▸ **RECORDS SHOWN**:
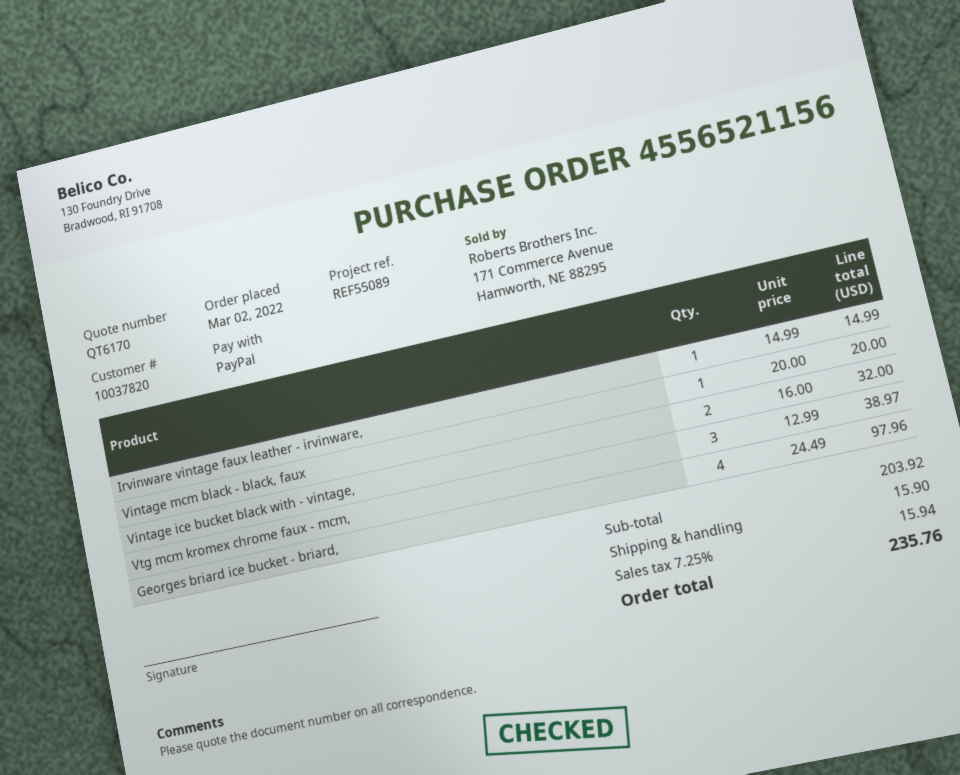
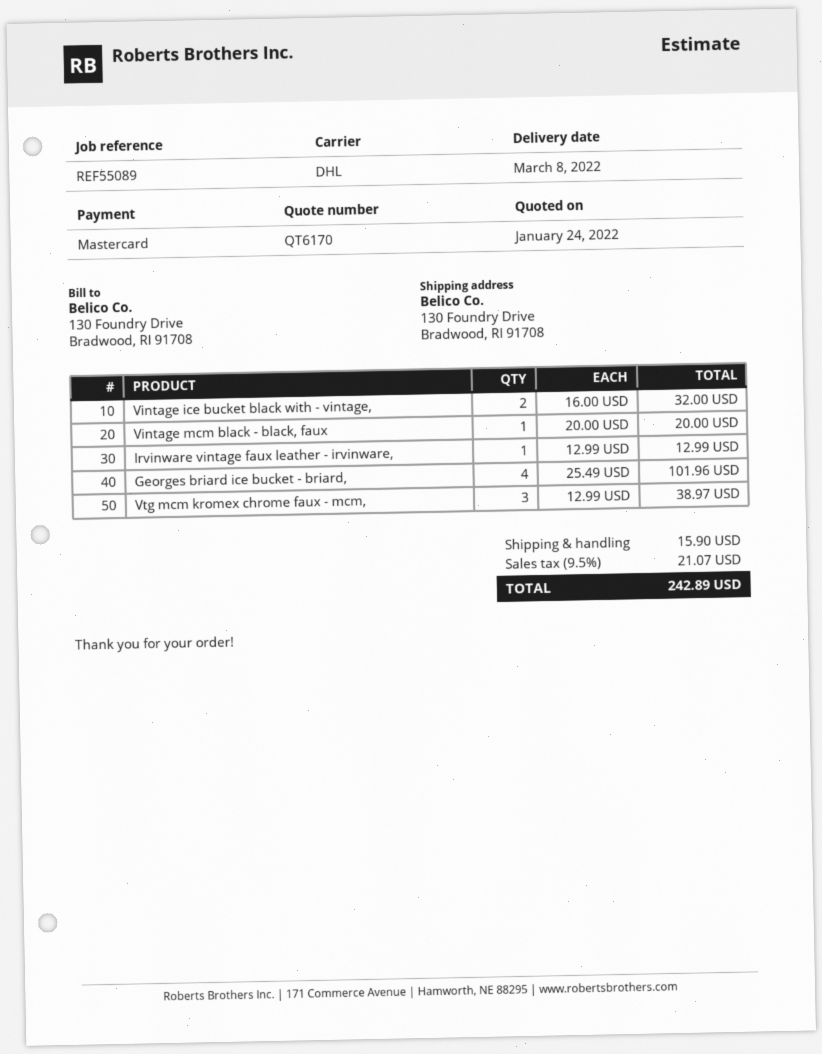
payment method: PayPal -> Mastercard
Irvinware vintage faux leather - irvinware,: 1 x 14.99 = 14.99 -> 1 x 12.99 = 12.99
Georges briard ice bucket - briard,: 4 x 24.49 = 97.96 -> 4 x 25.49 = 101.96
tax: 7.25% = 15.94 -> 9.5% = 21.07
total: 235.76 -> 242.89

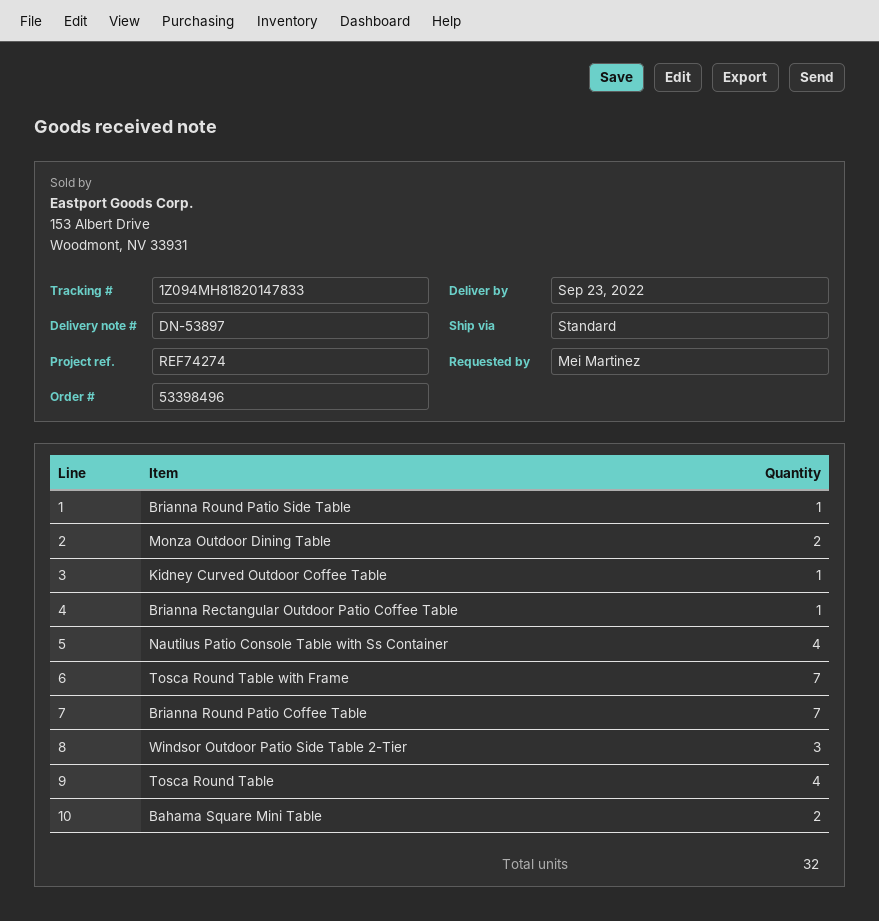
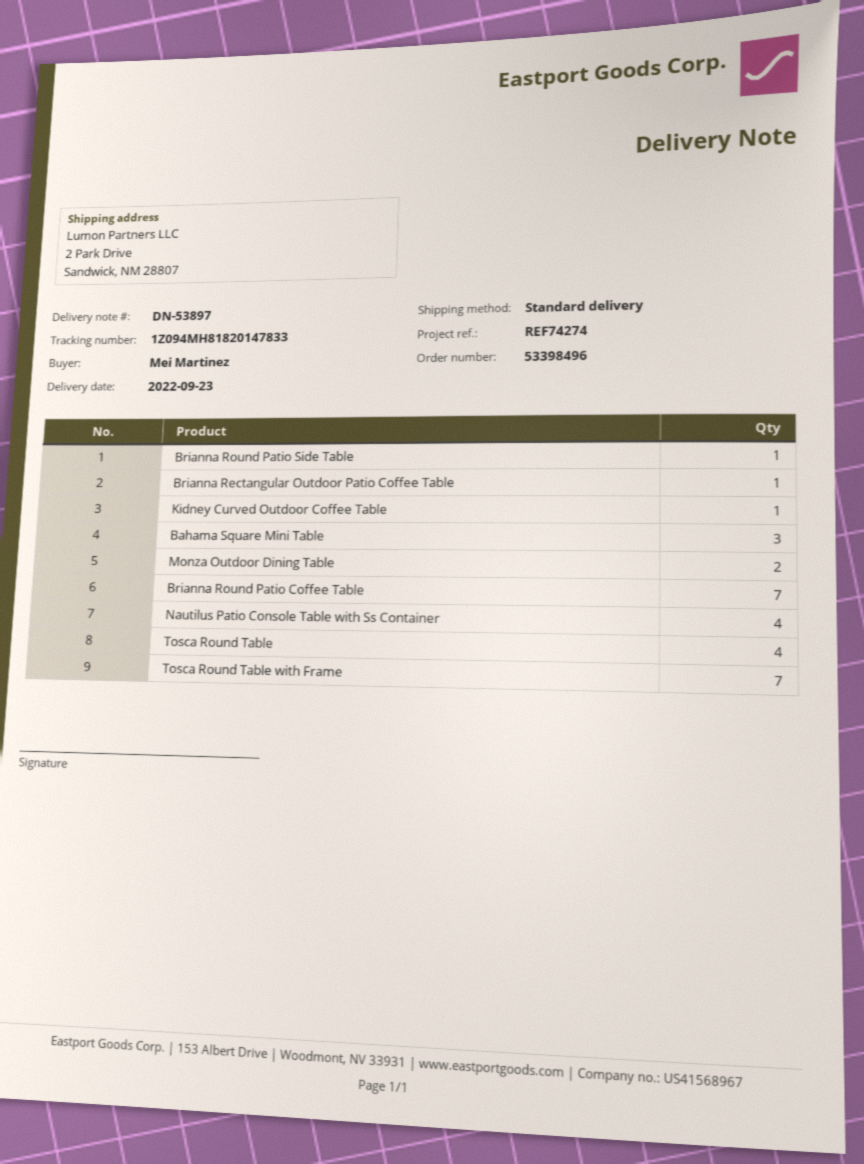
Windsor Outdoor Patio Side Table 2-Tier: 3 -> none
Bahama Square Mini Table: 2 -> 3

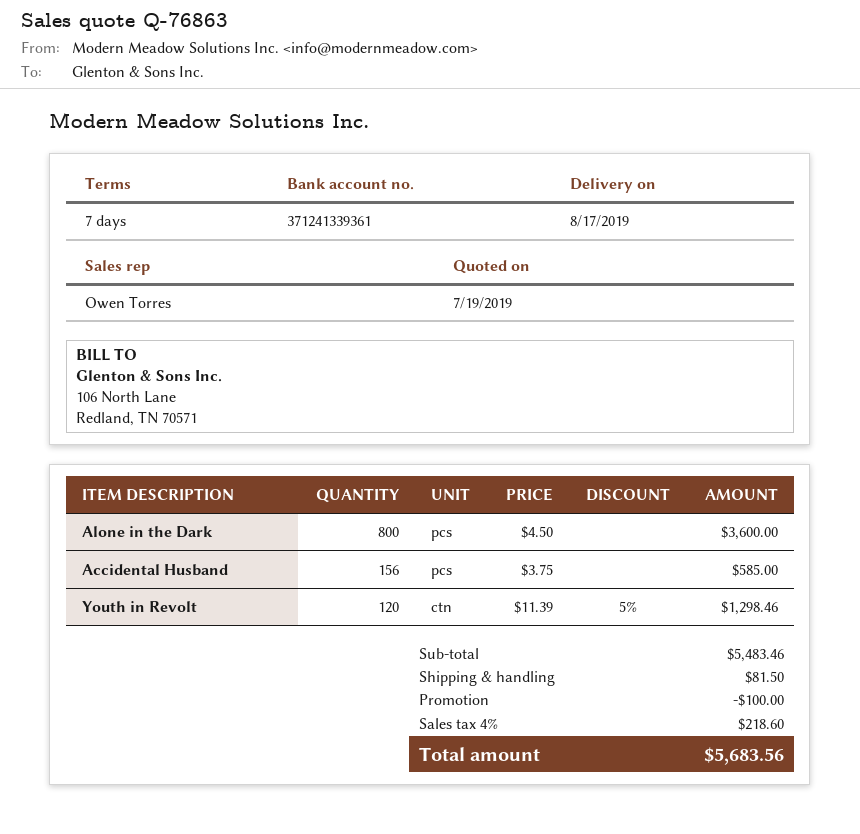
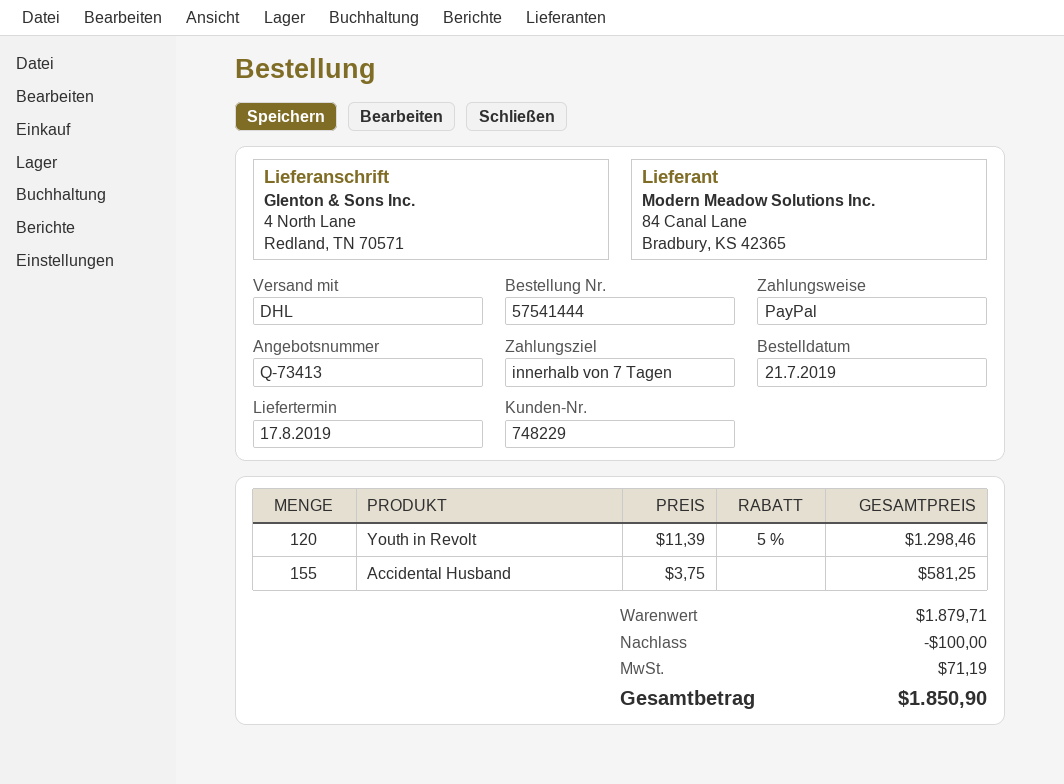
quote number: Q-76863 -> Q-73413
Alone in the Dark: 800 x 4.50 = 3600.00 -> none
Accidental Husband: 156 x 3.75 = 585.00 -> 155 x 3.75 = 581.25
subtotal: 5483.46 -> 1879.71
shipping: 81.50 -> none
tax: 218.60 -> 71.19
total: 5683.56 -> 1850.90

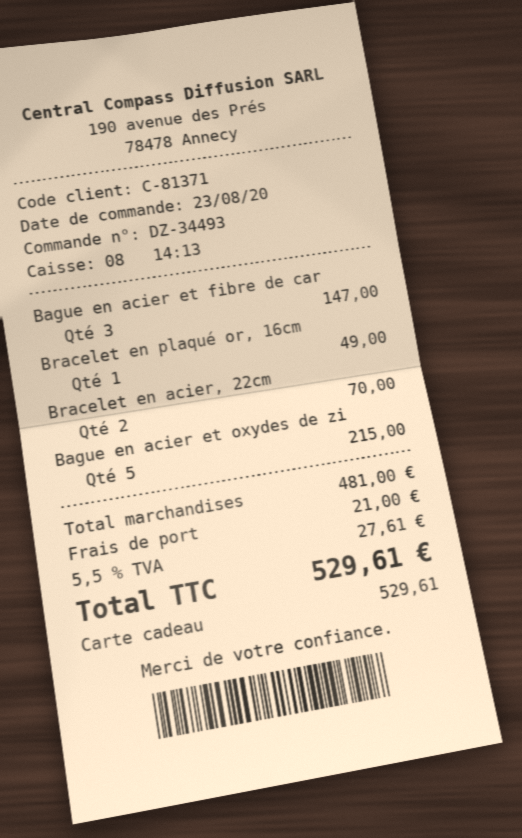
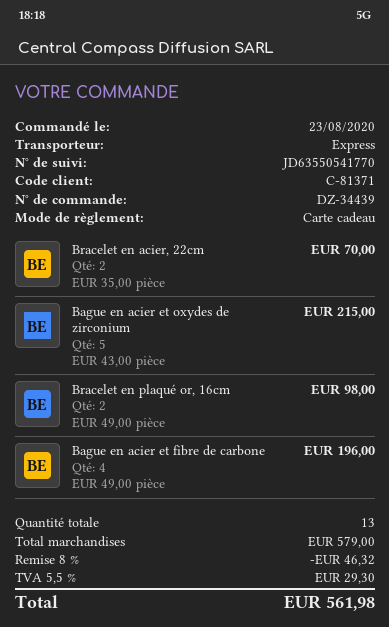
order number: DZ-34493 -> DZ-34439
Bague en acier et fibre de car: 3 for 147.00 -> 4 for 196.00
Bracelet en plaqué or, 16cm: 1 for 49.00 -> 2 for 98.00
subtotal: 481.00 -> 579.00
discount: none -> 8% = 46.32
shipping: 21.00 -> none
tax: 5.5% = 27.61 -> 5.5% = 29.30
total: 529.61 -> 561.98

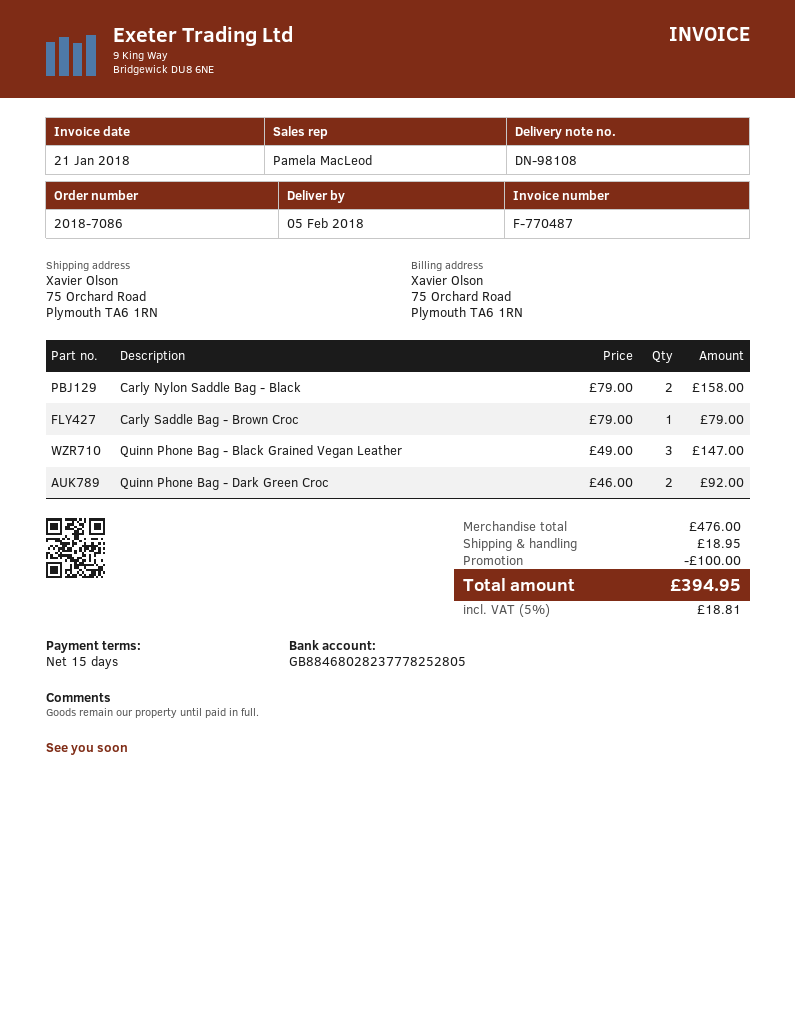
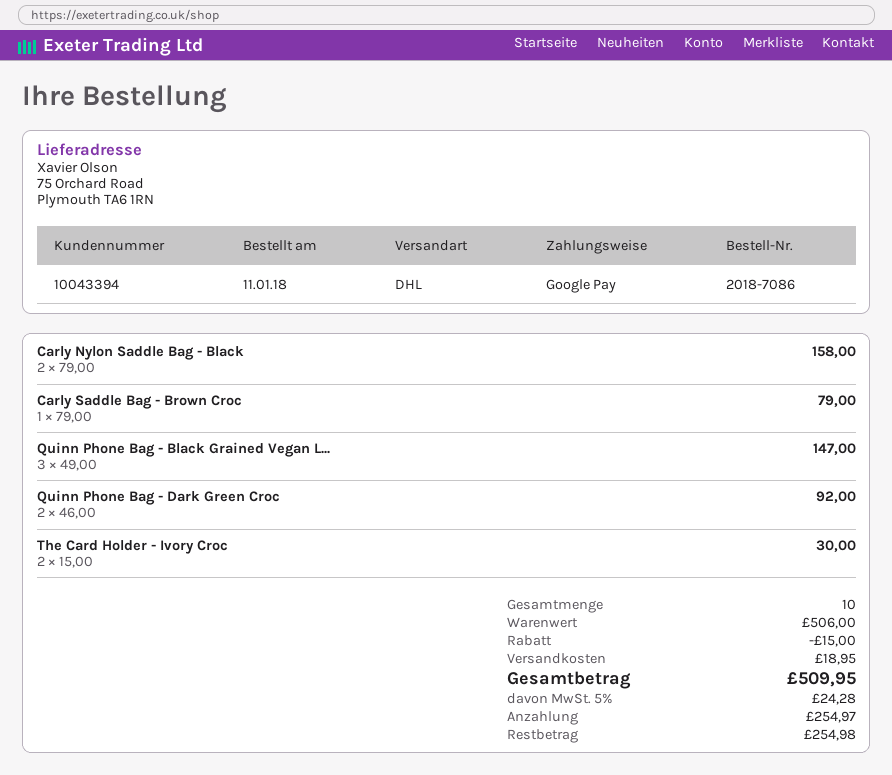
The Card Holder - Ivory Croc: none -> 2 x 15.00 = 30.00
subtotal: 476.00 -> 506.00
discount: 100.00 -> 15.00
tax: 5% = 18.81 -> 5% = 24.28
total: 394.95 -> 509.95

▸ **WHAT YOU SHOULD DO**: If a record holds a picture, leave that picture out; retype everything else exactly.

▸ **COMPLETED EXERCISE**:
payment method: PayPal -> Mastercard
Irvinware vintage faux leather - irvinware,: 1 x 14.99 = 14.99 -> 1 x 12.99 = 12.99
Georges briard ice bucket - briard,: 4 x 24.49 = 97.96 -> 4 x 25.49 = 101.96
tax: 7.25% = 15.94 -> 9.5% = 21.07
total: 235.76 -> 242.89

Windsor Outdoor Patio Side Table 2-Tier: 3 -> none
Bahama Square Mini Table: 2 -> 3

quote number: Q-76863 -> Q-73413
Alone in the Dark: 800 x 4.50 = 3600.00 -> none
Accidental Husband: 156 x 3.75 = 585.00 -> 155 x 3.75 = 581.25
subtotal: 5483.46 -> 1879.71
shipping: 81.50 -> none
tax: 218.60 -> 71.19
total: 5683.56 -> 1850.90

order number: DZ-34493 -> DZ-34439
Bague en acier et fibre de car: 3 for 147.00 -> 4 for 196.00
Bracelet en plaqué or, 16cm: 1 for 49.00 -> 2 for 98.00
subtotal: 481.00 -> 579.00
discount: none -> 8% = 46.32
shipping: 21.00 -> none
tax: 5.5% = 27.61 -> 5.5% = 29.30
total: 529.61 -> 561.98

The Card Holder - Ivory Croc: none -> 2 x 15.00 = 30.00
subtotal: 476.00 -> 506.00
discount: 100.00 -> 15.00
tax: 5% = 18.81 -> 5% = 24.28
total: 394.95 -> 509.95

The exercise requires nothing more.